TASK → Your job is to return every line in the data holding the string "method".

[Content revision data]
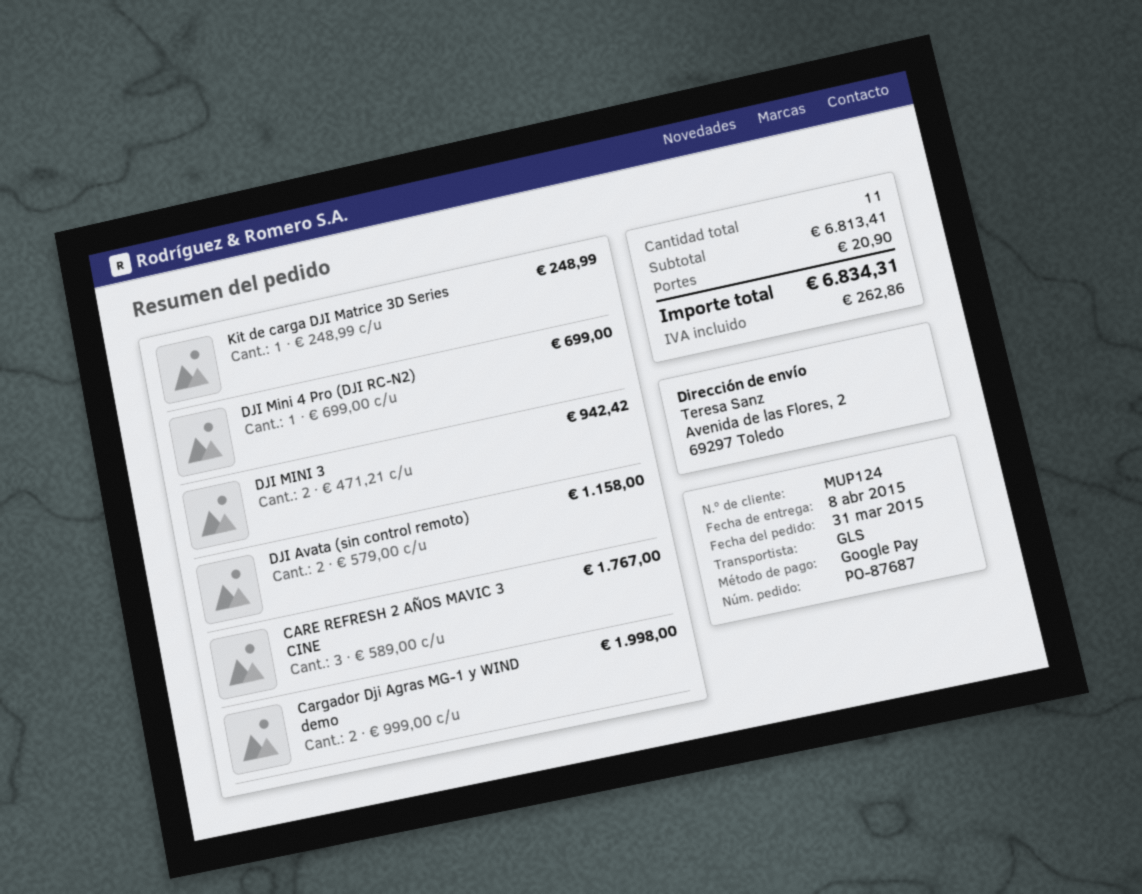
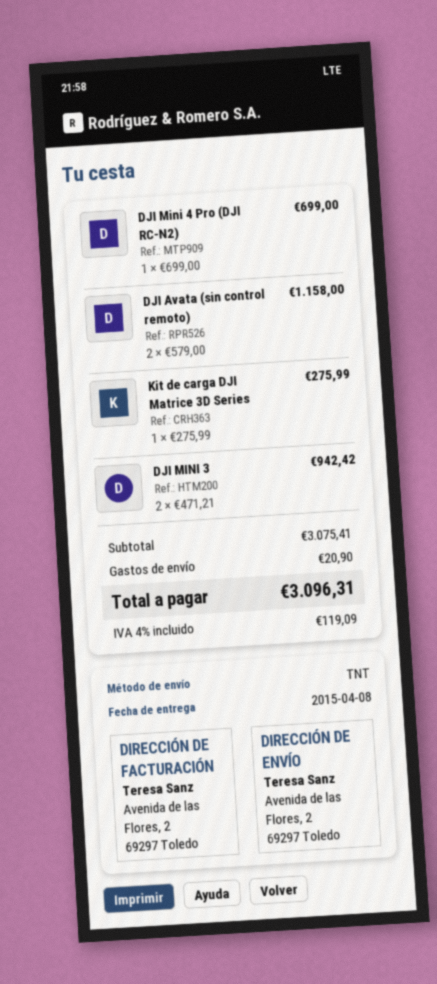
shipping method: GLS -> TNT
Kit de carga DJI Matrice 3D Series: 1 x 248.99 = 248.99 -> 1 x 275.99 = 275.99
CARE REFRESH 2 AÑOS MAVIC 3 CINE: 3 x 589.00 = 1767.00 -> none
Cargador Dji Agras MG-1 y WIND demo: 2 x 999.00 = 1998.00 -> none
subtotal: 6813.41 -> 3075.41
tax: 262.86 -> 119.09
total: 6834.31 -> 3096.31

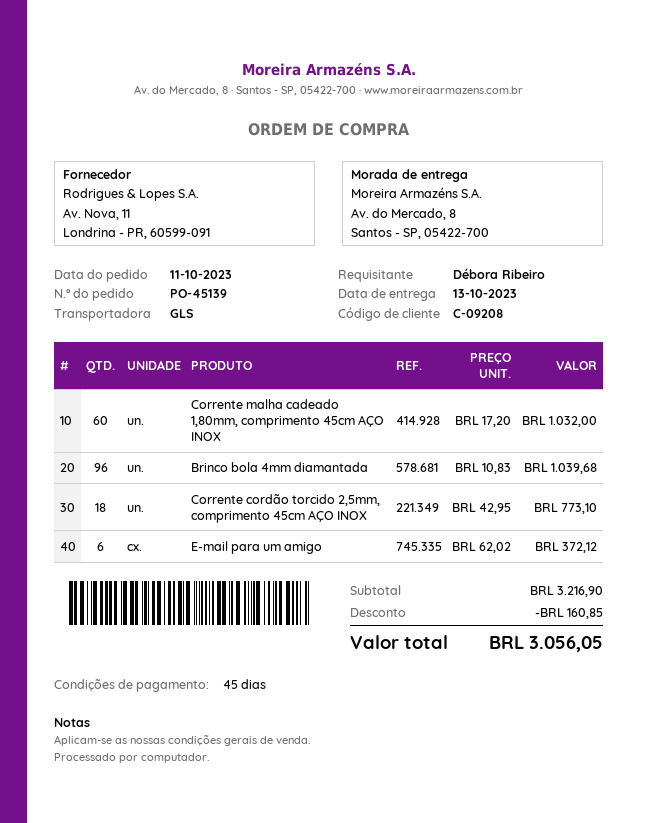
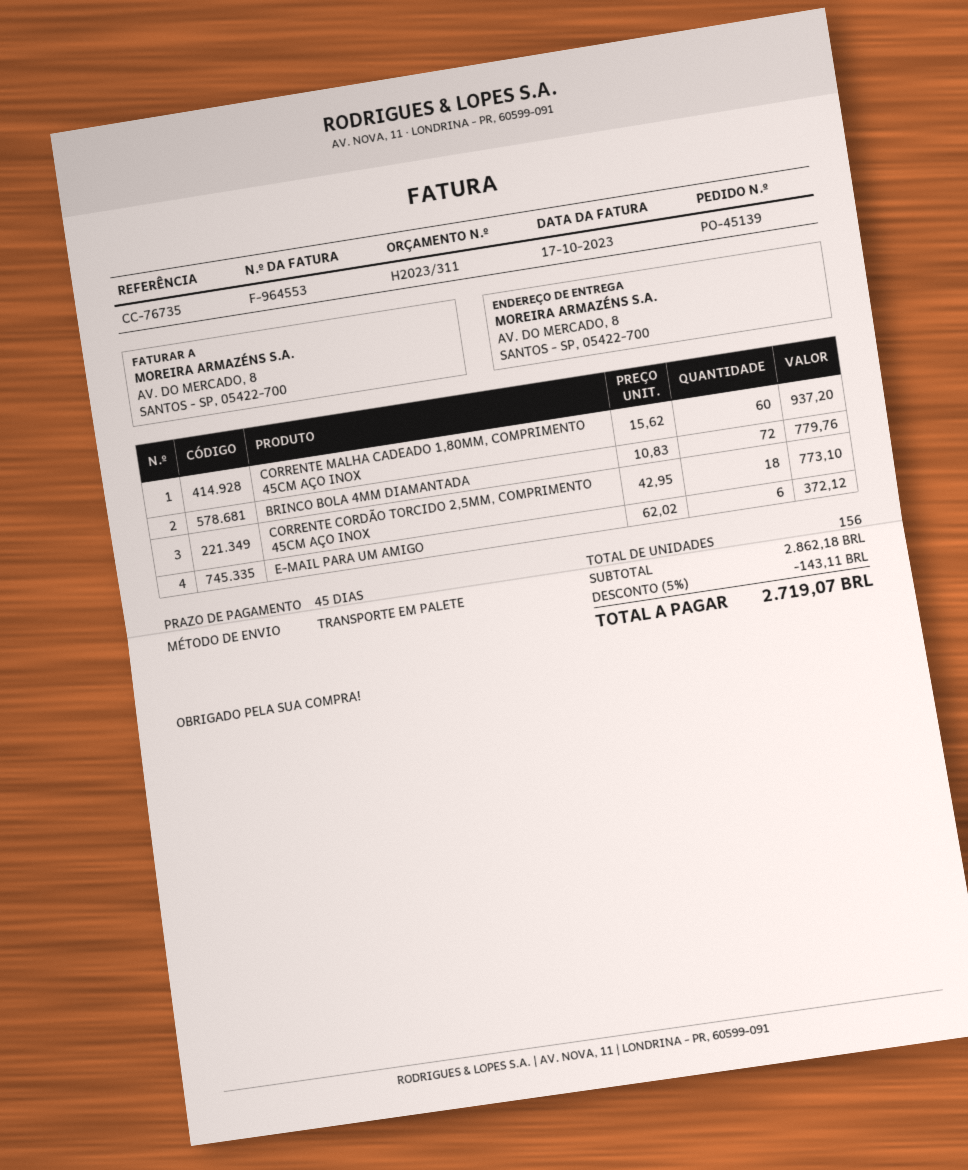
shipping method: GLS -> pallet freight
Corrente malha cadeado 1,80mm, comprimento 45cm AÇO INOX: 60 x 17.20 = 1032.00 -> 60 x 15.62 = 937.20
Brinco bola 4mm diamantada: 96 x 10.83 = 1039.68 -> 72 x 10.83 = 779.76
subtotal: 3216.90 -> 2862.18
discount: 160.85 -> 143.11
total: 3056.05 -> 2719.07

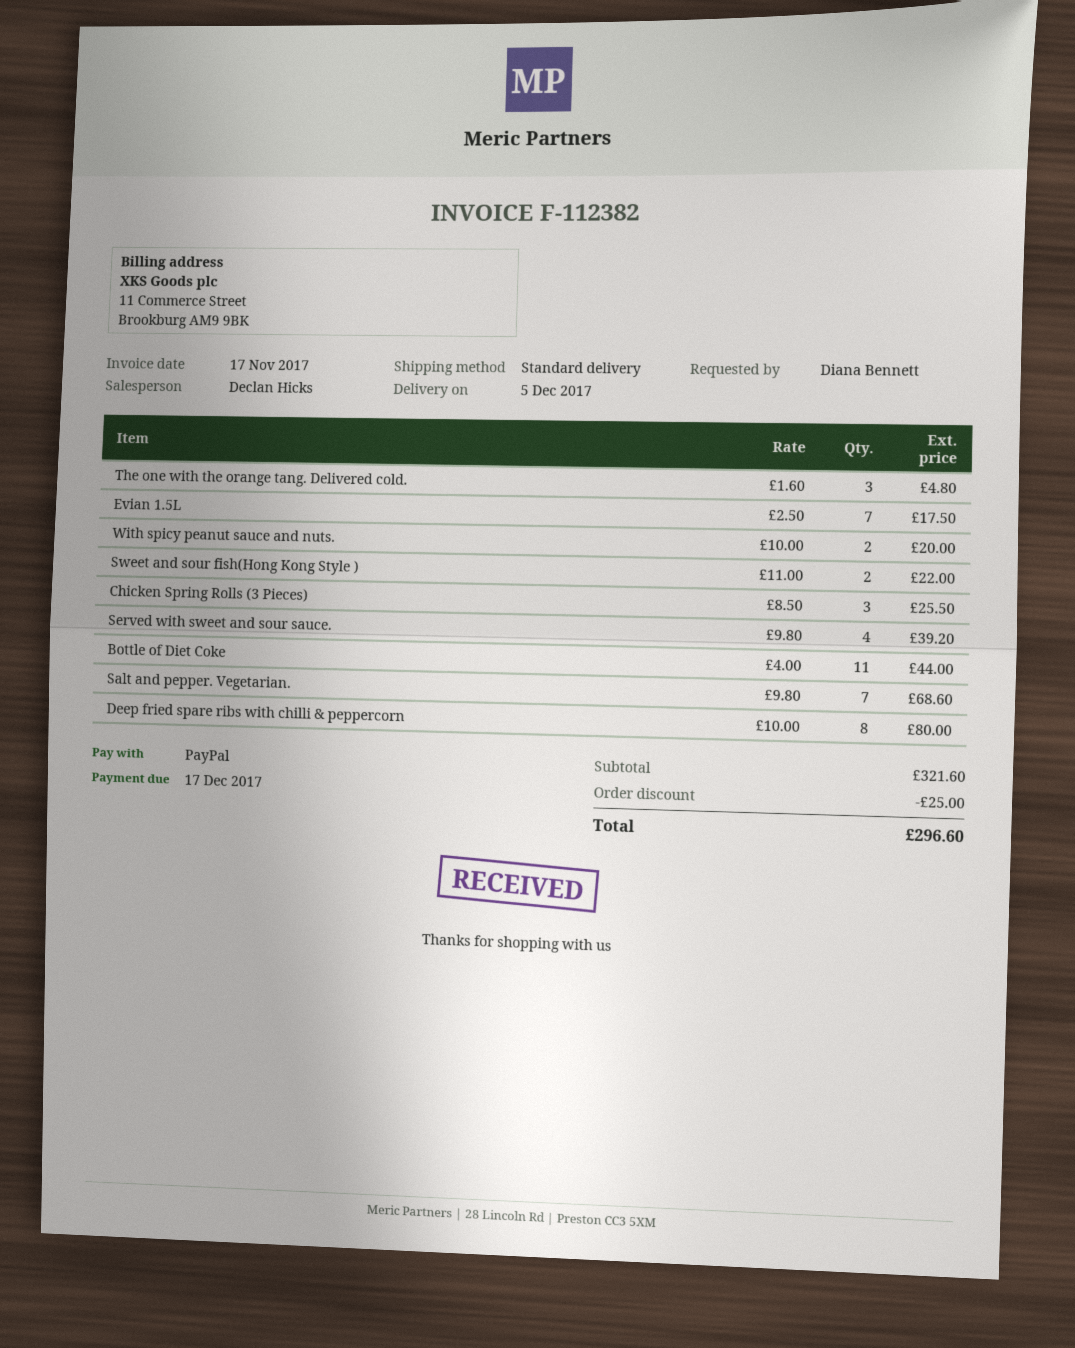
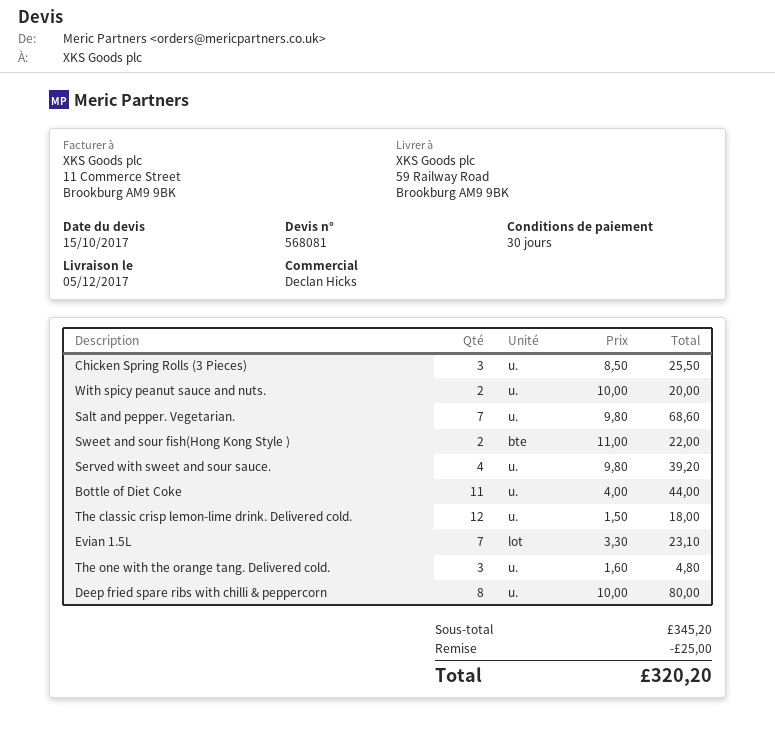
Evian 1.5L: 7 x 2.50 = 17.50 -> 7 x 3.30 = 23.10
The classic crisp lemon-lime drink. Delivered cold.: none -> 12 x 1.50 = 18.00
subtotal: 321.60 -> 345.20
total: 296.60 -> 320.20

SOLUTION TO THIS PROBLEM →
shipping method: GLS -> TNT
shipping method: GLS -> pallet freight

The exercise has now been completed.